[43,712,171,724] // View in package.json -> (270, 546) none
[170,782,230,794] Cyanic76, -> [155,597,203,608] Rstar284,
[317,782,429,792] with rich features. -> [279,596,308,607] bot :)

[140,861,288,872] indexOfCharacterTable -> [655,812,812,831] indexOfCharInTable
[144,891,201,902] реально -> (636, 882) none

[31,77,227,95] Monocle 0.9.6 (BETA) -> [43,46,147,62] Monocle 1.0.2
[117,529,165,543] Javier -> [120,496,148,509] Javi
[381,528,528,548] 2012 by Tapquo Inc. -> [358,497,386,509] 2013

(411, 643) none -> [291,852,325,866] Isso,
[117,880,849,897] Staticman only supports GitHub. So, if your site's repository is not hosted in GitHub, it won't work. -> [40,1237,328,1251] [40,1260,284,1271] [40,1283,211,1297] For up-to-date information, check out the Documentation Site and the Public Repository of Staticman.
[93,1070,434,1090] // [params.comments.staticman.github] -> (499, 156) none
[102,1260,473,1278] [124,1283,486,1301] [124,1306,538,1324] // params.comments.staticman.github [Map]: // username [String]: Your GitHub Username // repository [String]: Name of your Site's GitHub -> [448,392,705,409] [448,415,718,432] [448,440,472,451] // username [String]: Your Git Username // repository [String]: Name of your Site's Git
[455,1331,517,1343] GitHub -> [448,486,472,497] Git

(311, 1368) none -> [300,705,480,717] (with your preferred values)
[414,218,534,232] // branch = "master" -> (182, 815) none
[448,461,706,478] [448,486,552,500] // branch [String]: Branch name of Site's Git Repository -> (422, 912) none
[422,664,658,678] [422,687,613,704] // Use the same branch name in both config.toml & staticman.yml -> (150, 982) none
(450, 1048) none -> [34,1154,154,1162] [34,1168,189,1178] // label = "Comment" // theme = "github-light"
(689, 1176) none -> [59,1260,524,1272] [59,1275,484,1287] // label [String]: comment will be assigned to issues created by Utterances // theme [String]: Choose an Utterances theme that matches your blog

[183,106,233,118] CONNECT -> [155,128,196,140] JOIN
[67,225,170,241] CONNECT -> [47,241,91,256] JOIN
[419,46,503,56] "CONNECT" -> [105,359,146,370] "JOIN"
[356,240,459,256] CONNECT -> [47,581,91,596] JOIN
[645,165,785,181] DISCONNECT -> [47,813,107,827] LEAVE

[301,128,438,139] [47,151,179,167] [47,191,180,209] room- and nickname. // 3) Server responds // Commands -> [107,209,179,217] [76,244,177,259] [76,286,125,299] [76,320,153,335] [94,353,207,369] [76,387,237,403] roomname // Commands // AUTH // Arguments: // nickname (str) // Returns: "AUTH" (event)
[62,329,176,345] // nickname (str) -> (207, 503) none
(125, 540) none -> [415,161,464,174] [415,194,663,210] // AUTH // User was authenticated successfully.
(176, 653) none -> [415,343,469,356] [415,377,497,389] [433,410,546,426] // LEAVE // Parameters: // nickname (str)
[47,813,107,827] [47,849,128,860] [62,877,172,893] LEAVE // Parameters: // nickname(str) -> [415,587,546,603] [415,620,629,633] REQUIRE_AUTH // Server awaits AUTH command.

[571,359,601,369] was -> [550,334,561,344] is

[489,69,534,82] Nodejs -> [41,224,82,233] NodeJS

TASK TO CARRY OUT — Give the number of lines in the entries above that contain the word "branch", with no accompanying text.

WRITTEN ANSWER — 3